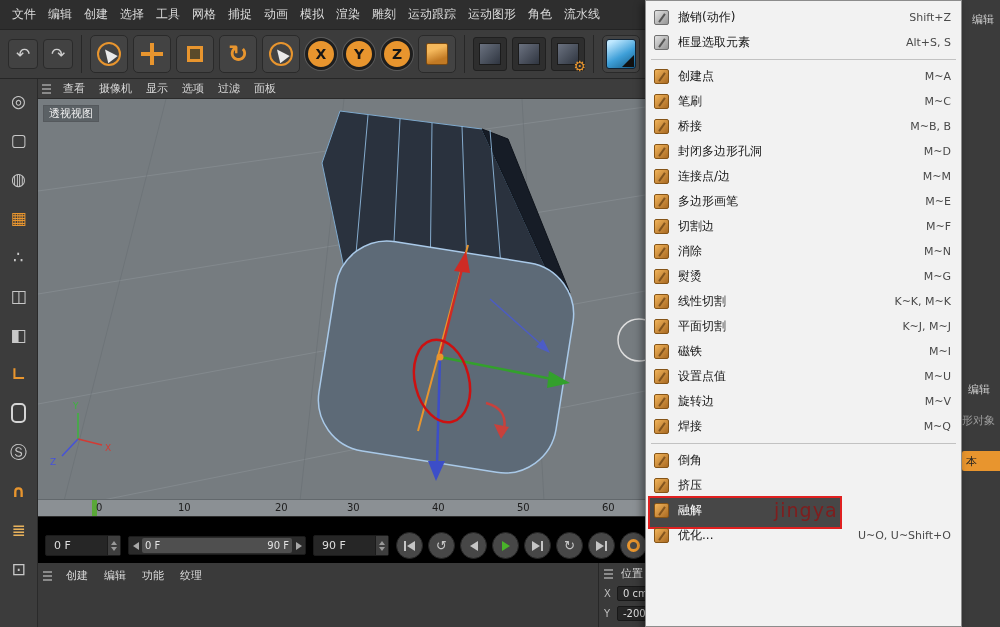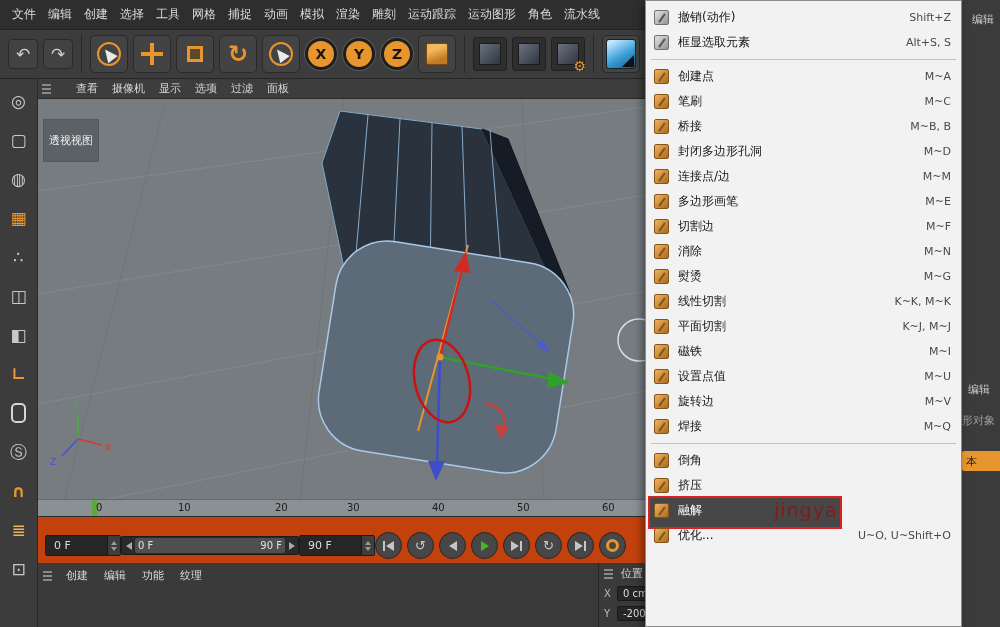--- a/index.html
+++ b/index.html
@@ -65,7 +65,7 @@
 
   
   .vp-menubar { position:absolute; left:38px; top:79px; width:607px; height:20px; background:#3d3d3d;
-                border-bottom:1px solid #2a2a2a; display:flex; align-items:center; gap:14px; padding:0 4px; z-index:2; }
+                border-bottom:1px solid #2a2a2a; display:flex; align-items:center; gap:1px; padding:0 4px; z-index:2; }
   .grip { width:9px; height:11px; margin-right:4px; flex:0 0 auto;
           background-image:repeating-linear-gradient(0deg,#8a8a8a 0 2px,transparent 2px 4px); }
   .vpm-item { color:#d8d8d8; font-size:11px; padding:2px 7px; white-space:nowrap; }

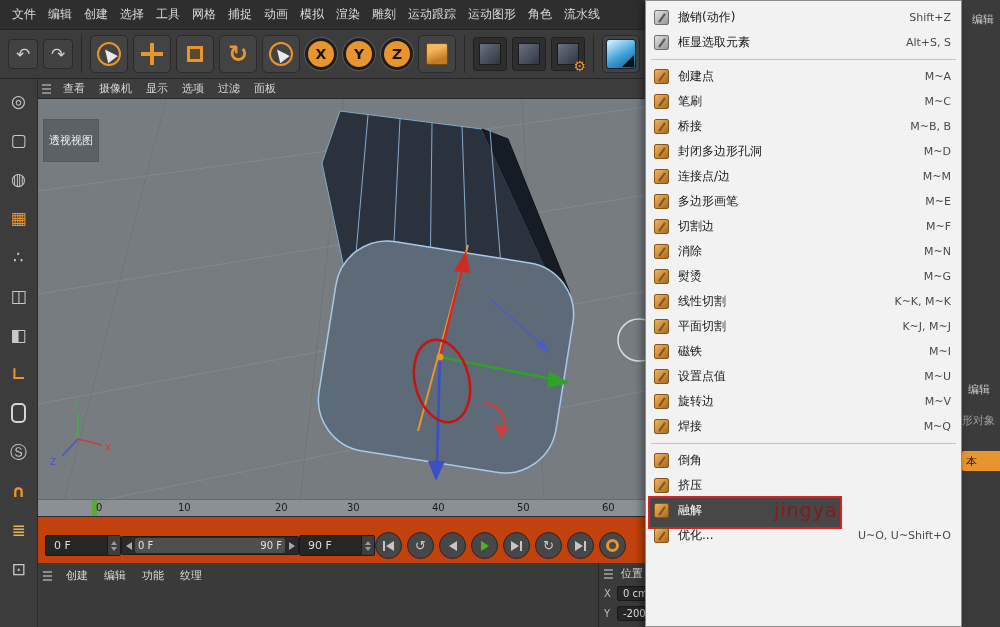--- a/index.html
+++ b/index.html
@@ -70,8 +70,8 @@
           background-image:repeating-linear-gradient(0deg,#8a8a8a 0 2px,transparent 2px 4px); }
   .vpm-item { color:#d8d8d8; font-size:11px; padding:2px 7px; white-space:nowrap; }
   .viewport { position:absolute; left:38px; top:99px; width:607px; height:400px; background:#767c80; overflow:hidden; z-index:1; }
-  .view-label { position:absolute; left:5px; top:20px; font-size:11px; color:#efefef; background:rgba(70,74,78,.55);
-                border:1px solid #55595d; padding:13px 5px; z-index:2; }
+  .view-label { position:absolute; left:5px; top:6px; font-size:11px; color:#efefef; background:rgba(70,74,78,.55);
+                border:1px solid #55595d; padding:0 5px; z-index:2; }
   .vp-svg { position:absolute; left:0; top:0; width:607px; height:402px; }
 
   

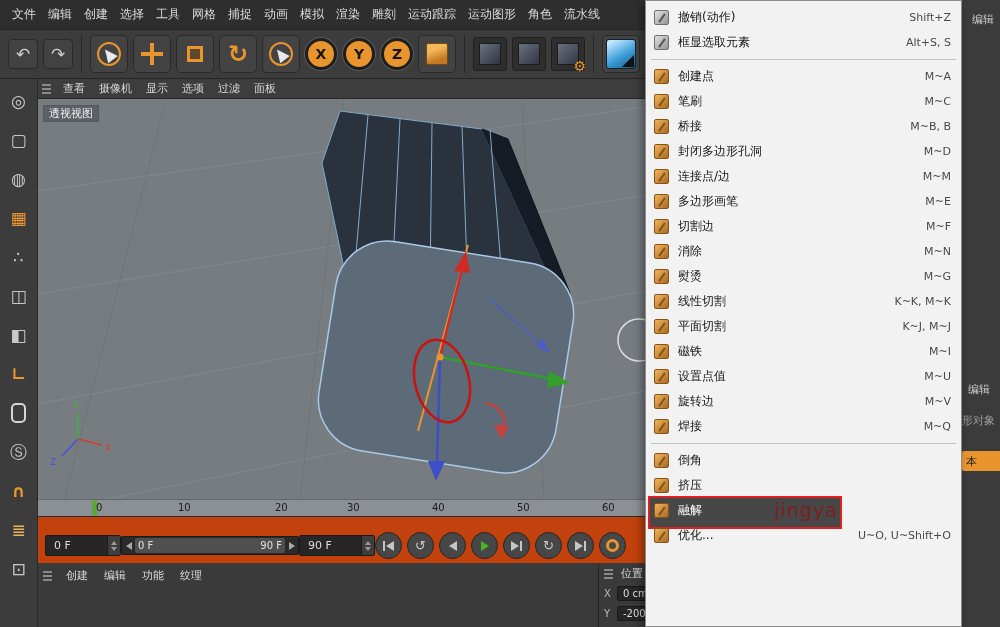--- a/index.html
+++ b/index.html
@@ -85,8 +85,8 @@
   .ruler-marker { position:absolute; left:54px; top:0; width:5px; height:100%; background:#5aa838; }
 
   
-  .timeline { position:absolute; left:38px; top:517px; width:607px; height:58px; background:#c2410c;
-              border-bottom:1px solid #2a2a2a; display:flex; align-items:center; padding:0 7px; z-index:2; }
+  .timeline { position:absolute; left:38px; top:517px; width:607px; height:58px; background:#000000;
+              border-bottom:1px solid #2a2a2a; display:flex; align-items:center; gap:7px; padding:0 7px; z-index:2; }
   .spin { display:flex; align-items:stretch; height:21px; background:#262626; border:1px solid #1b1b1b;
           border-radius:2px; width:76px; flex:0 0 auto; }
   .spin-val { flex:1; color:#dedede; font-size:11px; display:flex; align-items:center; padding-left:8px; }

==================================================

From the material above, retype precisely the lines between the line holding "width:607px; height:58px; background:#000000;" and the line holding "border:1px solid #1b1b1b;", inclusive, and nothing beyond them.

+  .timeline { position:absolute; left:38px; top:517px; width:607px; height:58px; background:#000000;
+              border-bottom:1px solid #2a2a2a; display:flex; align-items:center; gap:7px; padding:0 7px; z-index:2; }
   .spin { display:flex; align-items:stretch; height:21px; background:#262626; border:1px solid #1b1b1b;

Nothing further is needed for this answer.